- What is needed
Reproduce the records precisely. Omit every picture.

- Available data
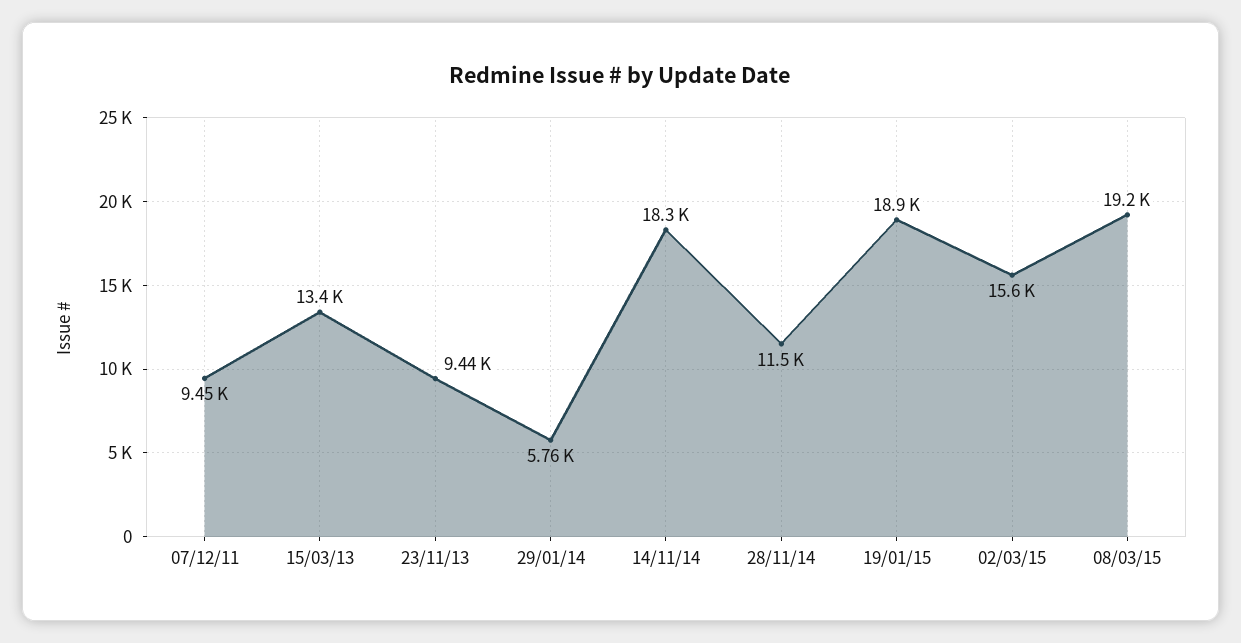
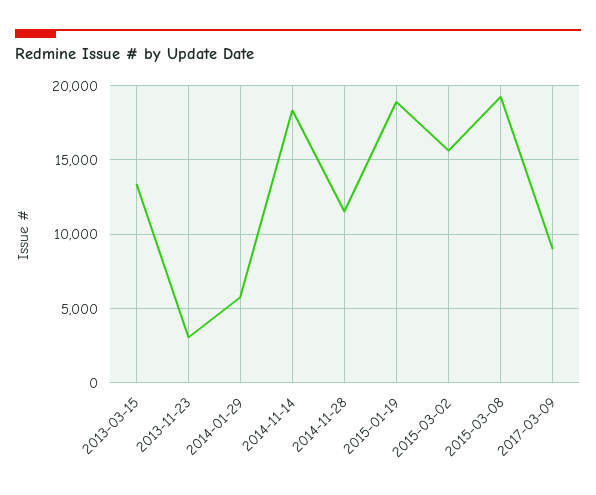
07/12/11: 9450 -> none
23/11/13: 9440 -> 3000
2017-03-09: none -> 9000

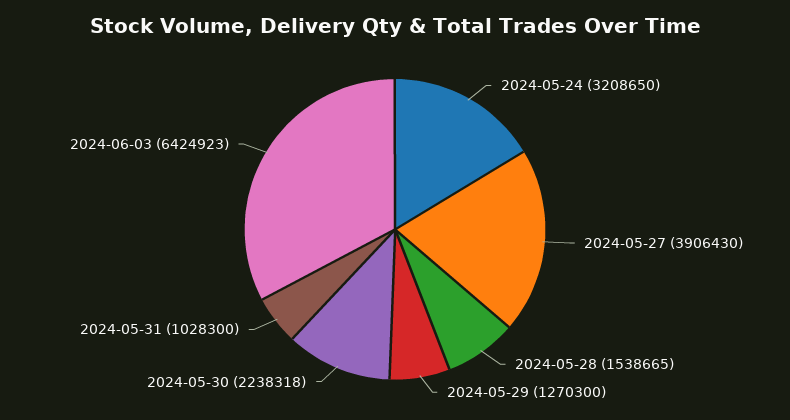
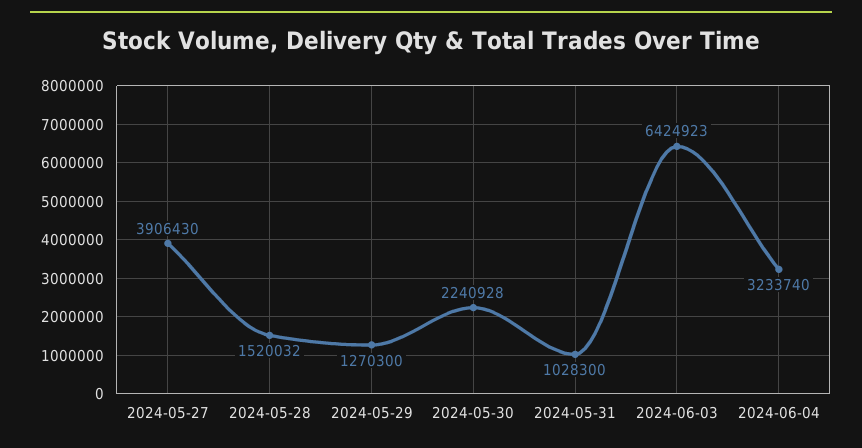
2024-05-24: 3208650 -> none
2024-05-28: 1538665 -> 1520032
2024-05-30: 2238318 -> 2240928
2024-06-04: none -> 3233740

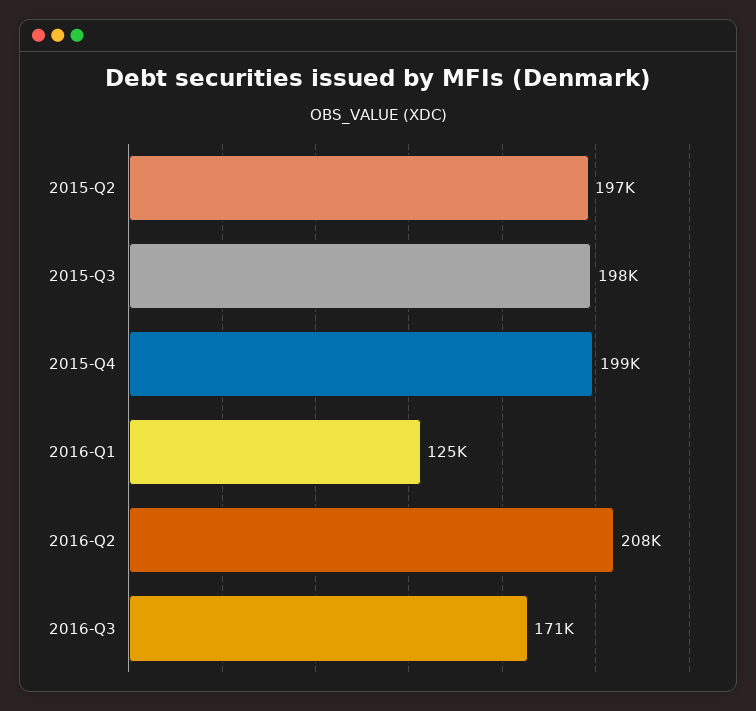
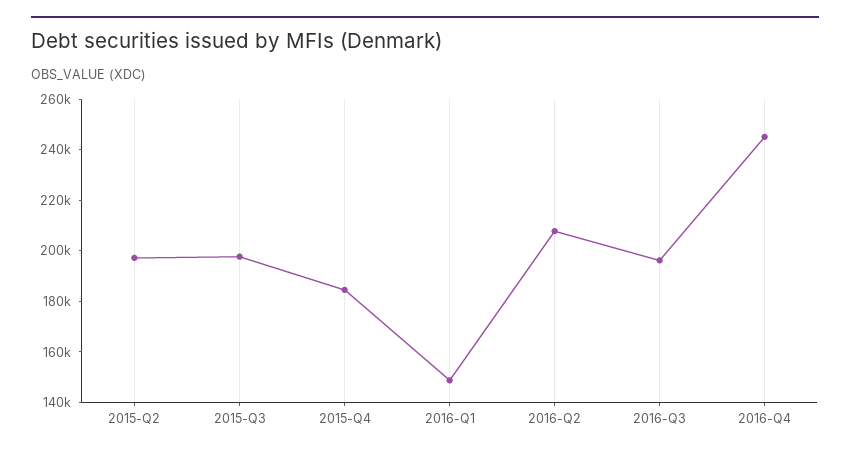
2015-Q4: 199000 -> 185000
2016-Q1: 125000 -> 150000
2016-Q3: 171000 -> 195000
2016-Q4: none -> 245000

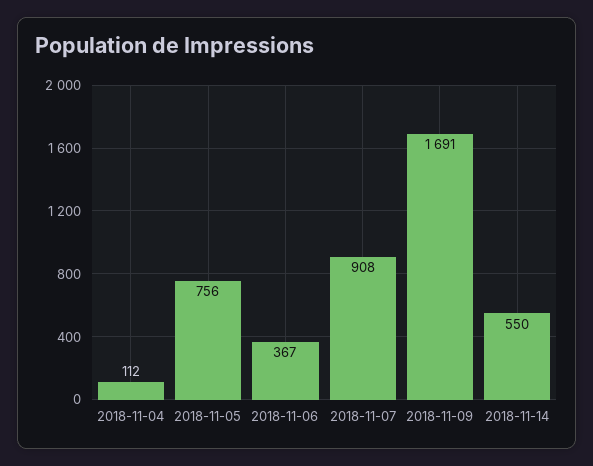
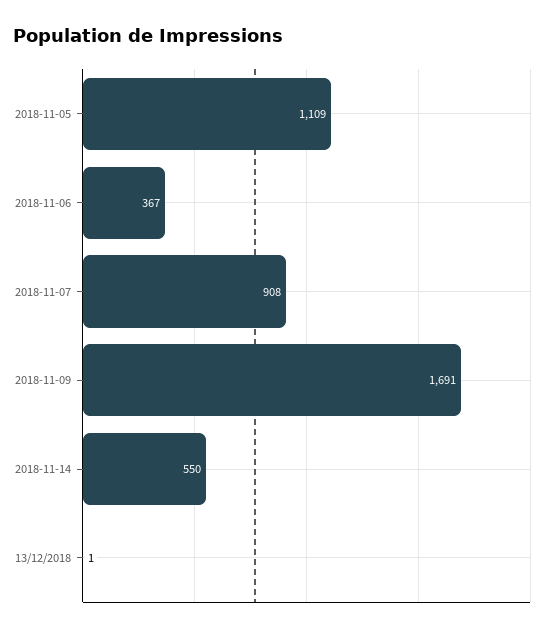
2018-11-04: 112 -> none
2018-11-05: 756 -> 1109
13/12/2018: none -> 1

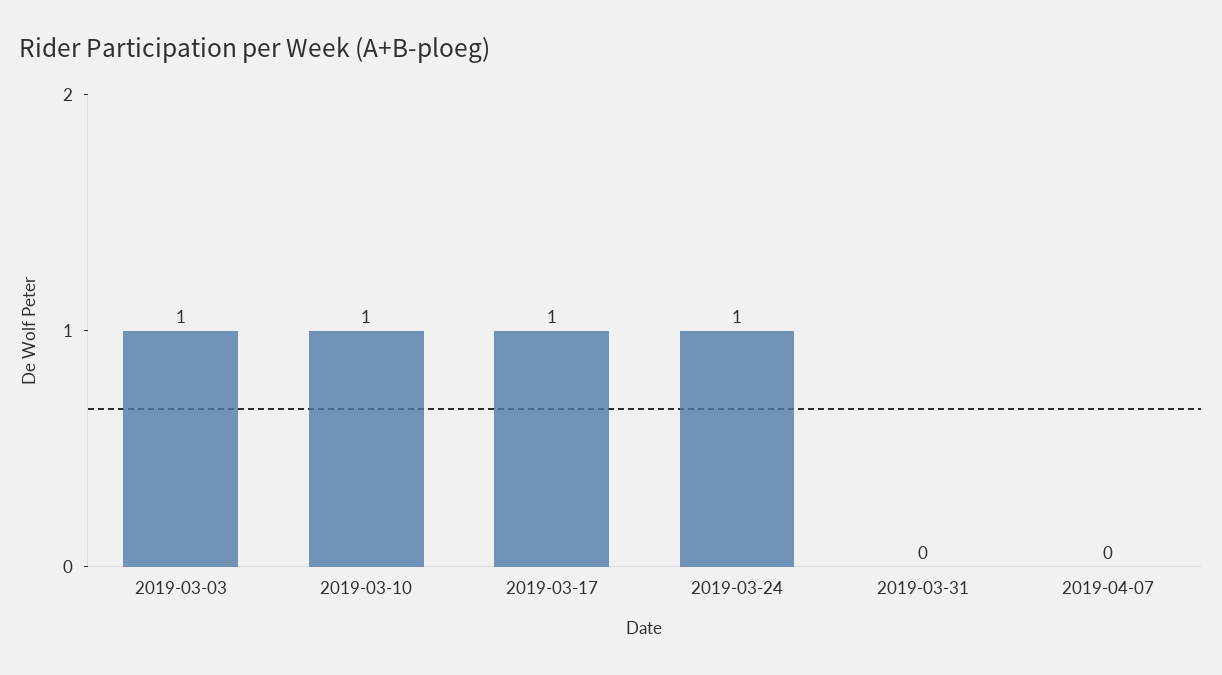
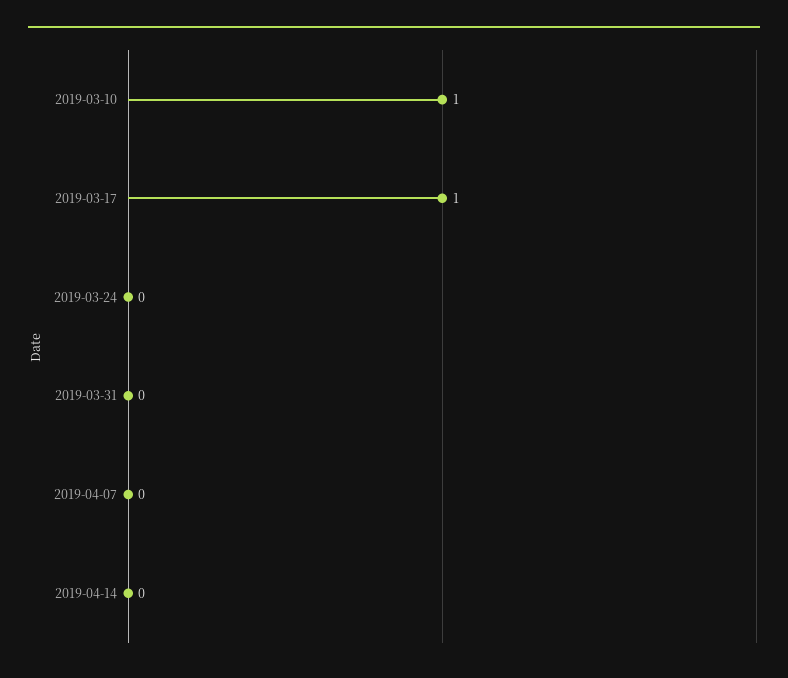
2019-03-03: 1 -> none
2019-03-24: 1 -> 0
2019-04-14: none -> 0

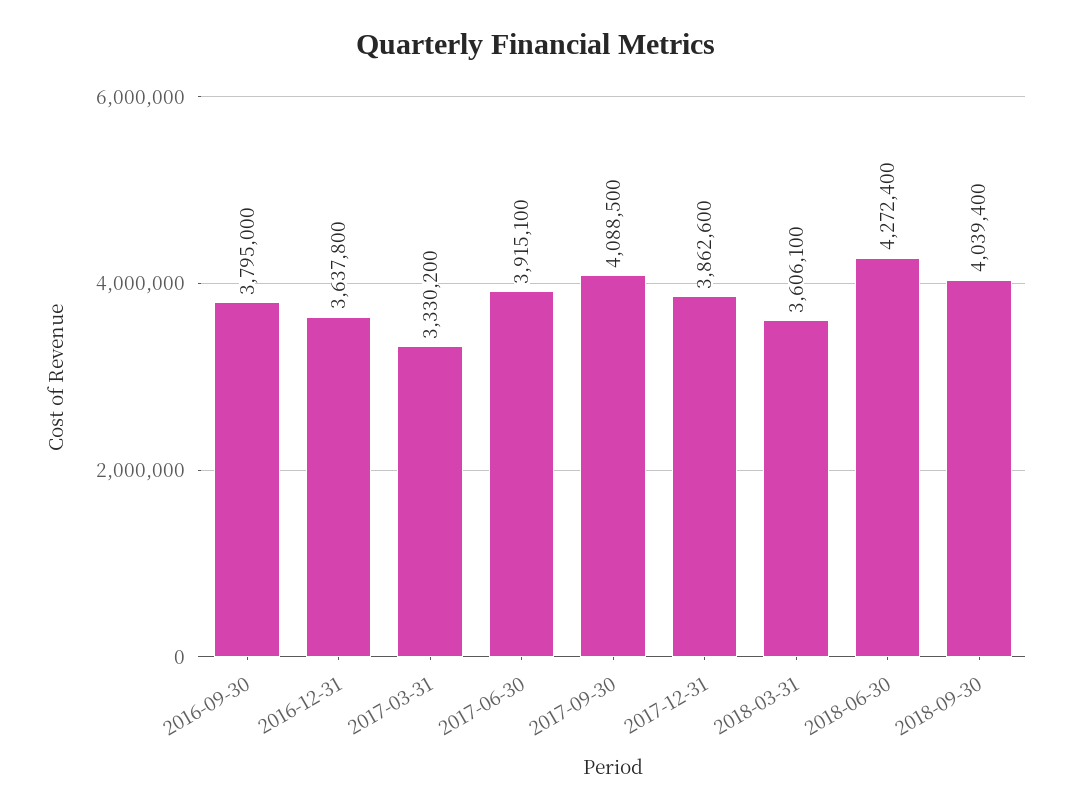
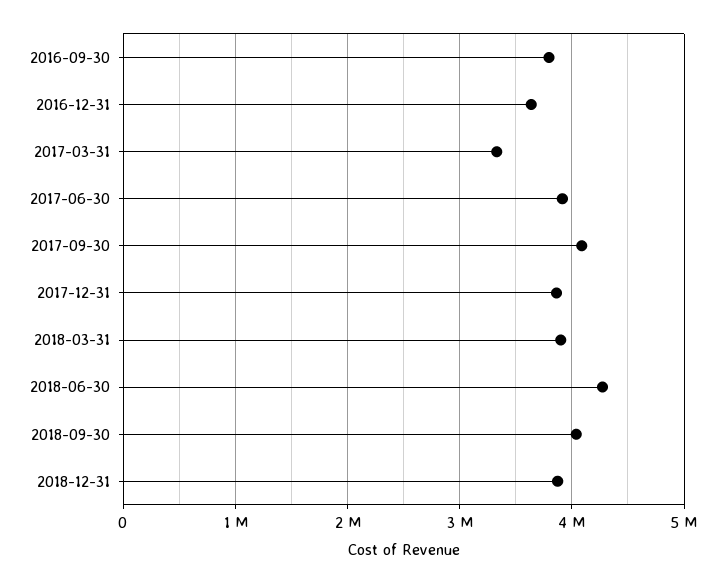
2018-03-31: 3606100 -> 3900000
2018-12-31: none -> 3900000

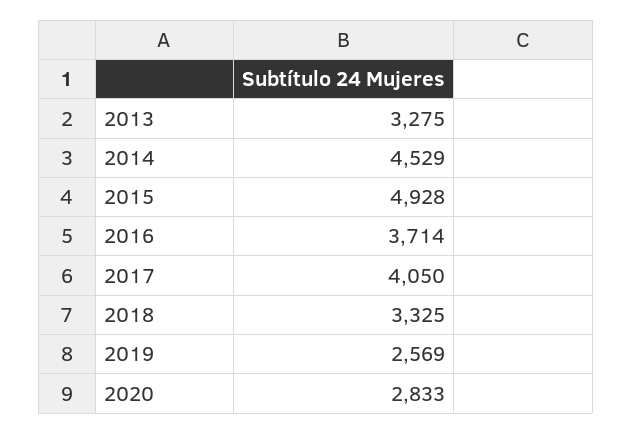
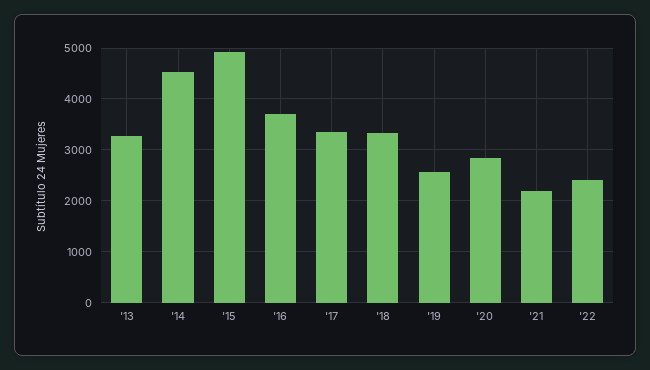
2017: 4050 -> 3400
'21: none -> 2200
'22: none -> 2400

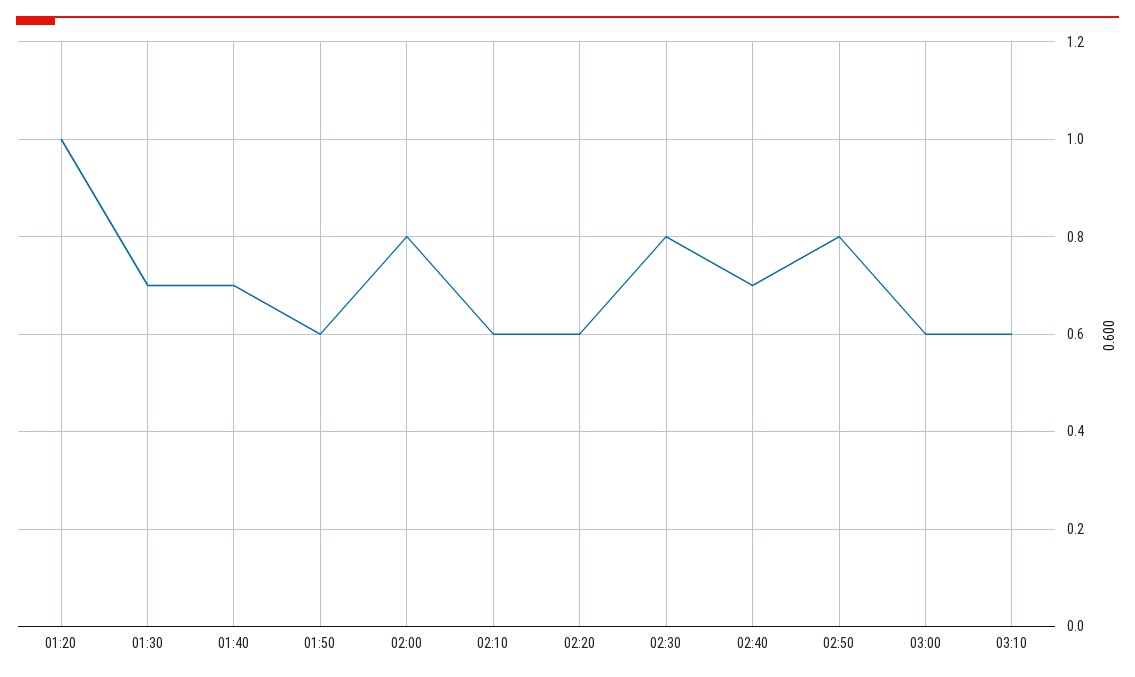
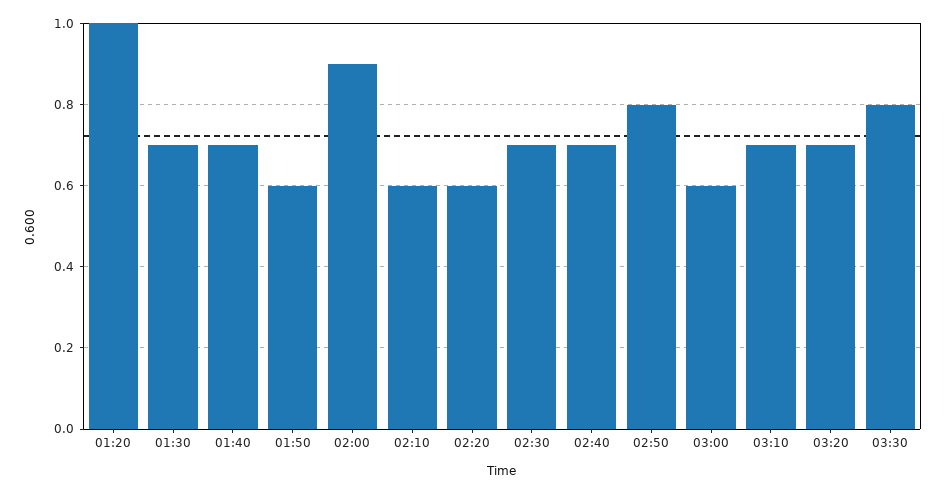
02:00: 0.8 -> 0.9
02:30: 0.8 -> 0.7
03:10: 0.6 -> 0.7
03:20: none -> 0.7
03:30: none -> 0.8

- Reply to the exercise
07/12/11: 9450 -> none
23/11/13: 9440 -> 3000
2017-03-09: none -> 9000

2024-05-24: 3208650 -> none
2024-05-28: 1538665 -> 1520032
2024-05-30: 2238318 -> 2240928
2024-06-04: none -> 3233740

2015-Q4: 199000 -> 185000
2016-Q1: 125000 -> 150000
2016-Q3: 171000 -> 195000
2016-Q4: none -> 245000

2018-11-04: 112 -> none
2018-11-05: 756 -> 1109
13/12/2018: none -> 1

2019-03-03: 1 -> none
2019-03-24: 1 -> 0
2019-04-14: none -> 0

2018-03-31: 3606100 -> 3900000
2018-12-31: none -> 3900000

2017: 4050 -> 3400
'21: none -> 2200
'22: none -> 2400

02:00: 0.8 -> 0.9
02:30: 0.8 -> 0.7
03:10: 0.6 -> 0.7
03:20: none -> 0.7
03:30: none -> 0.8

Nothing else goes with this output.